By Taras Ilkiv, Kyiv Feb 4, 2014
European Union has started to take action in Ukrainian crisis, stating it can provide financial assistance to weakened economy of this post-soviet country, which was gripped with mass protests after the failure of a landmark deal on association and free trade zone with the EU in November last year.
On Monday, Feb 3, European Commission President Jose Manuel Barroso made a cautious statement that Brussels together with partners discusses financial aid for Kyiv.
Problems with state finance became in November a stumbling block to the European way of Ukraine, when the government suddenly refused the deal with EU, explaining this decision with possible losses in trade with Russia.
“We are now discussing with our partners what we can do to overcome the difficulties, not because of their agreements with us”, Barroso said.
Following the suspension of European integration, suffered from expensive Russian energy Kyiv received from Moscow a substantial gas prices discount, which government of Mykola Azarov was unsuccessfully seeking for the past three years.
The Kremlin also opened Ukraine a credit line of $15 billion, prompting experts to talk about the full switchover of president Victor Yanukovych in the sphere of influence of Vladimir Putin.
“Our credit and gradual reduction of quarterly energy prices caused due to the desire not to support any particular government, but the Ukrainian people”, – Putin said at a Russia-EU summit, commenting on the resignation of the government of Azarov, which fallen a victim of prolonged protests in Kiev.
Protests, which began as a pro-European in the end of November, broke out with renewed vigor in December after police special forces have cruelly dispersed a peaceful demonstration, becoming the biggest uprising in the history of Ukraine’s independence because of bloody clashes in the center of Kyiv, as well as kidnappings and killings of protesters in January.
“Ukraine faces challenges. We are discussing with our partners to help Ukraine with the prospect of it follow the European way”, – assured the head of the European Commission, which has previously cautiously commented crisis in Ukraine, urging the opposition and the authorities to dialogue.
Depletion of foreign exchange reserves, frolicking treasury, industrial production fall and zero GDP growth in 2013 puts Kyiv in a stalemate in front of the money of Vladimir Putin, who hosts the Olympic Games in Sochi in February.
Barroso statement may indicate that the West is ready to argue with the Kremlin for the future of Ukraine, not wanting to have on its eastern borders one more example of an authoritarian state as it was with Alexandr Lukashenko’s Belarus.
Meanwhile experts link the brute use of police forces against peaceful protesters exactly with Russian influence. Hard pressure from the EU and the U.S. cooled radical gusts of Yanukovych, and soon after that Moscow has indicated that may not continue a vital credit line for Kyiv, stopping at the allocated $3 billion.

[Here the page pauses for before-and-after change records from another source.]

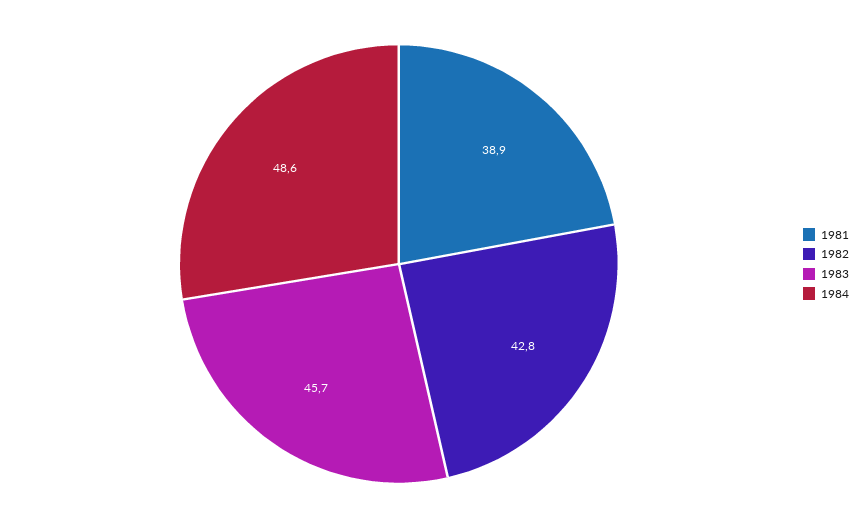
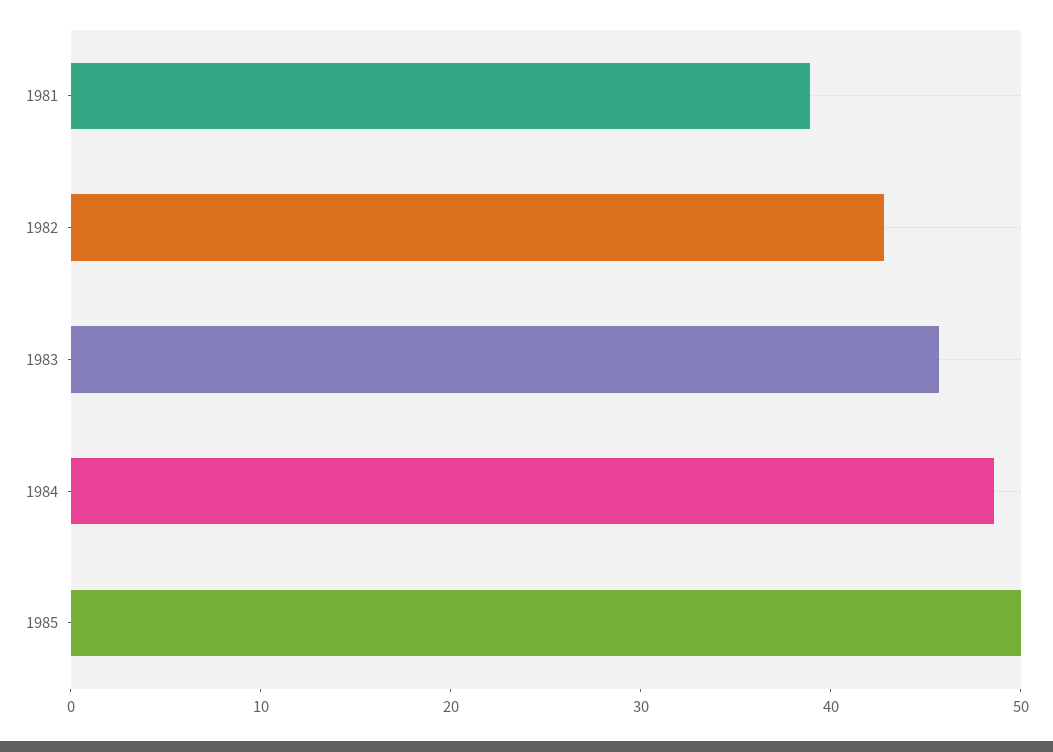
1985: none -> 50

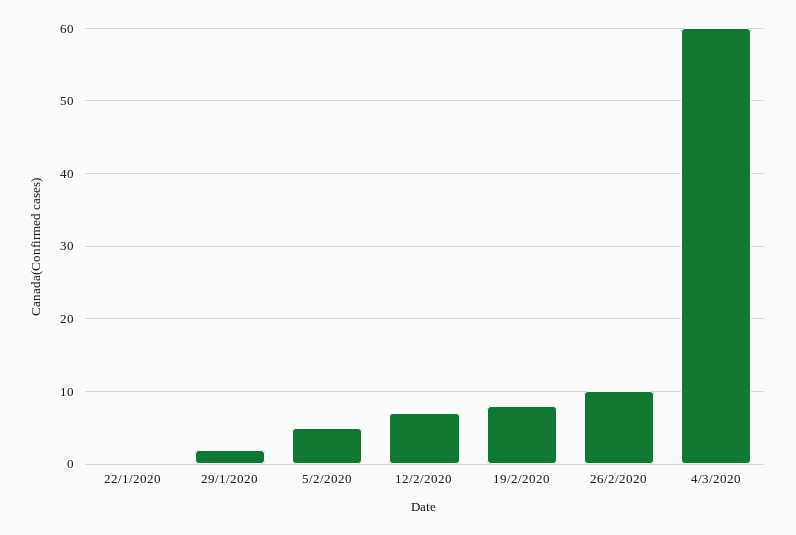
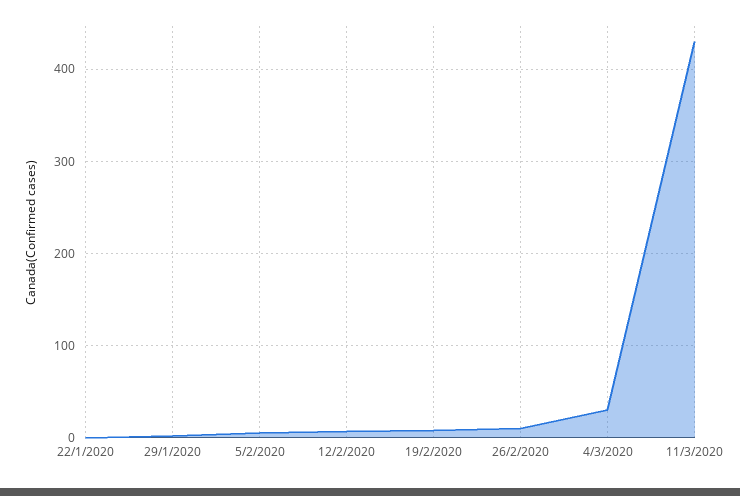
4/3/2020: 60 -> 30
11/3/2020: none -> 430

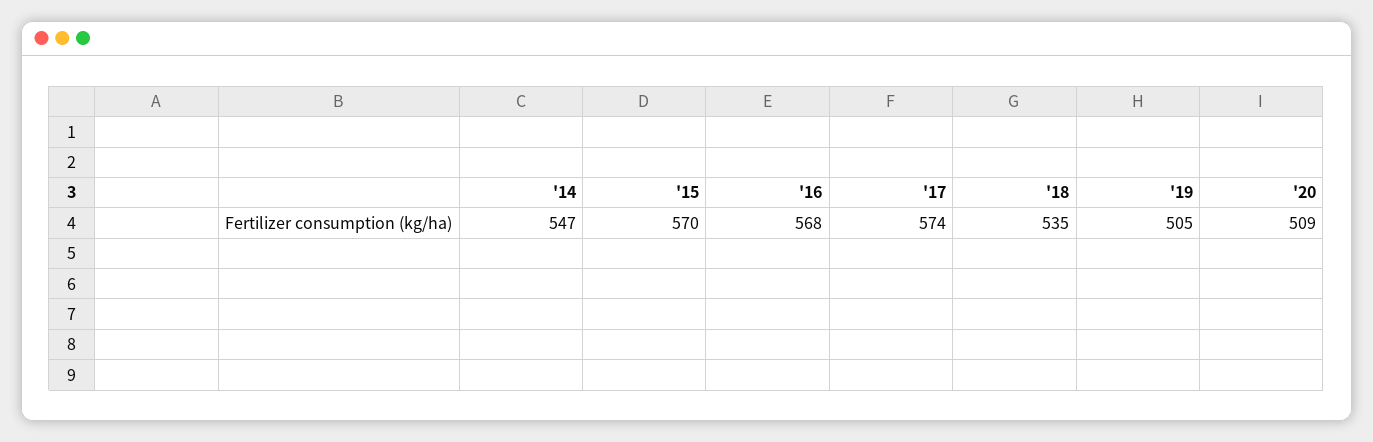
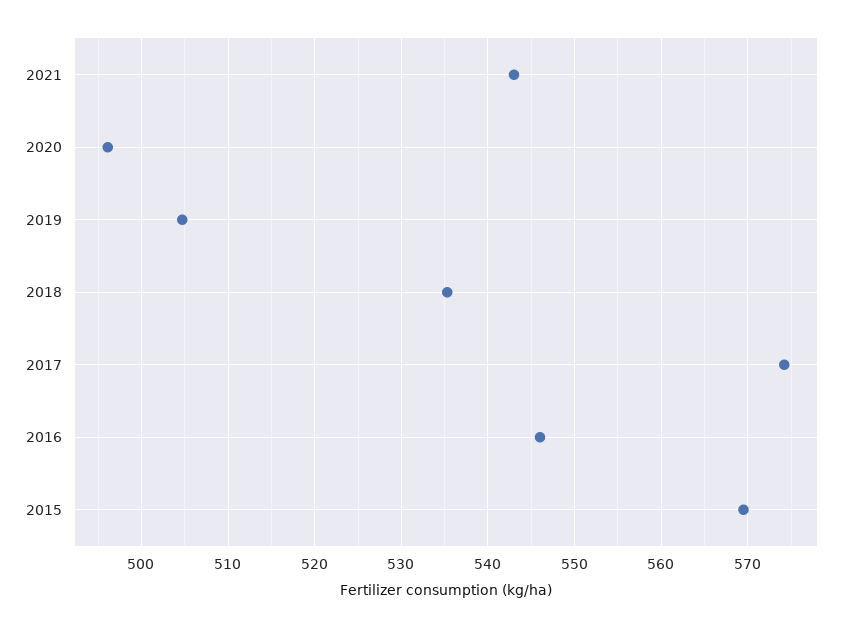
'14: 547 -> none
'16: 568 -> 546
'20: 509 -> 496
2021: none -> 543

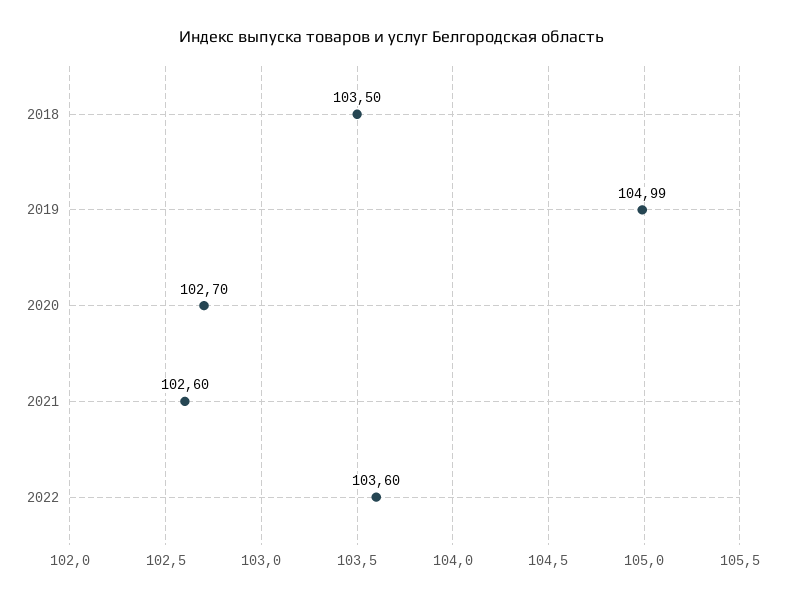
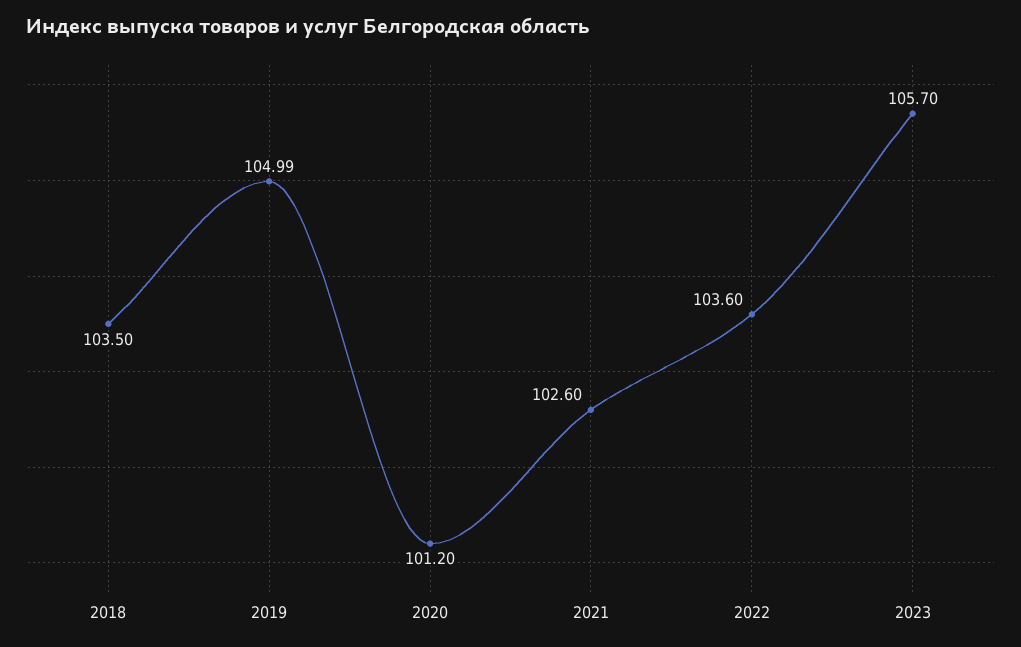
2020: 102.7 -> 101.2
2023: none -> 105.7

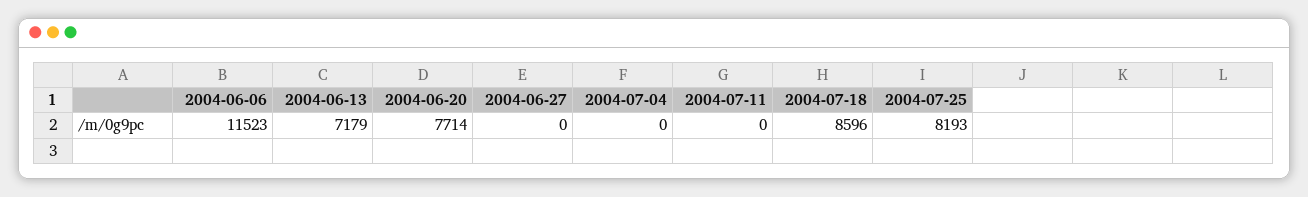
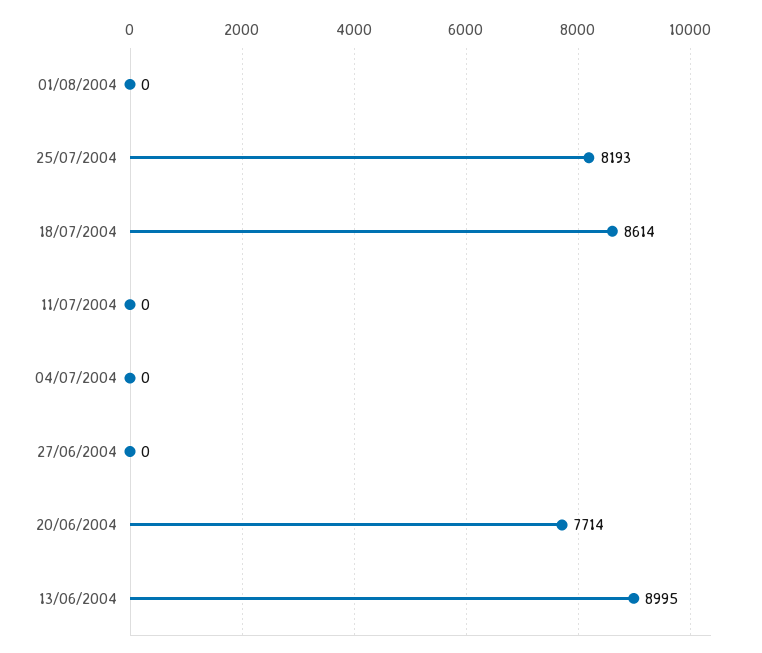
2004-06-06: 11523 -> none
2004-06-13: 7179 -> 8995
2004-07-18: 8596 -> 8614
01/08/2004: none -> 0

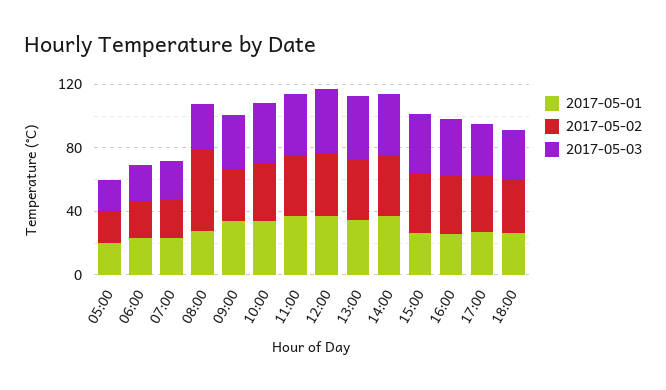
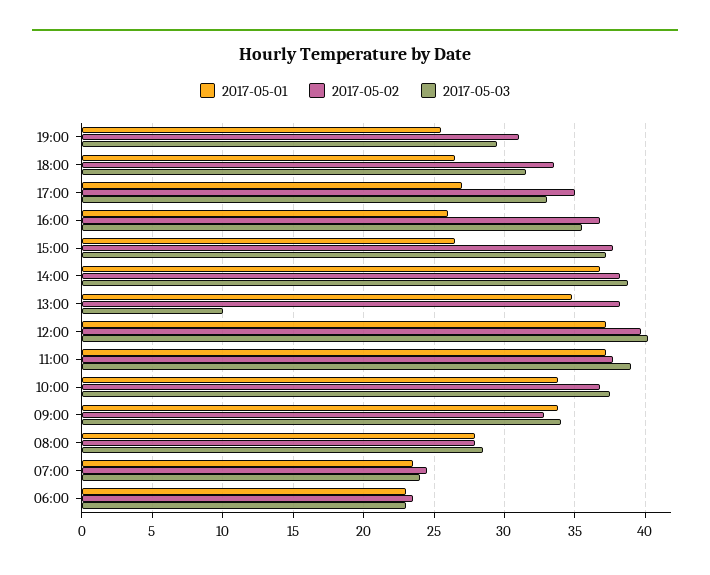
2017-05-01, 05:00: 20 -> none
2017-05-02, 05:00: 20 -> none
2017-05-03, 05:00: 20 -> none
2017-05-02, 08:00: 50 -> 28
2017-05-03, 13:00: 40 -> 10
2017-05-01, 19:00: none -> 25.5
2017-05-02, 19:00: none -> 31
2017-05-03, 19:00: none -> 29.5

The big issues that add fuel to the fire are the devaluation of the national currency to level of post-crisis 2009 and billion payments on the IMF loans. On the other hand, S&P and Moody’s decided to lower the sovereign ratings of Ukraine, reacting to the political conflict and clashes in Ukraine.
Uncertainty of the situation in Ukraine and the Russia’s distraction to the Olympic Games can be a good moment for the EU to persuade Kiev to his side. To do this Brussels needs to offer the real financial assistance, promoting the resumption of cooperation between Ukraine and the IMF.
Rational spending of western money can be guaranteed by the the newly formed government, composed of representatives of the opposition and the Yanukovych team, which can be created with the mediation of the EU and the U.S. in the near future.
However, while the tone of statements by Russian politicians about Western interference in the internal affairs of Ukraine, as well as slowness in EU actions together with the lack of political compromise and frustration of people in the opposition leaders, could plunge Europe’s largest country into chaos with unforeseeable consequences.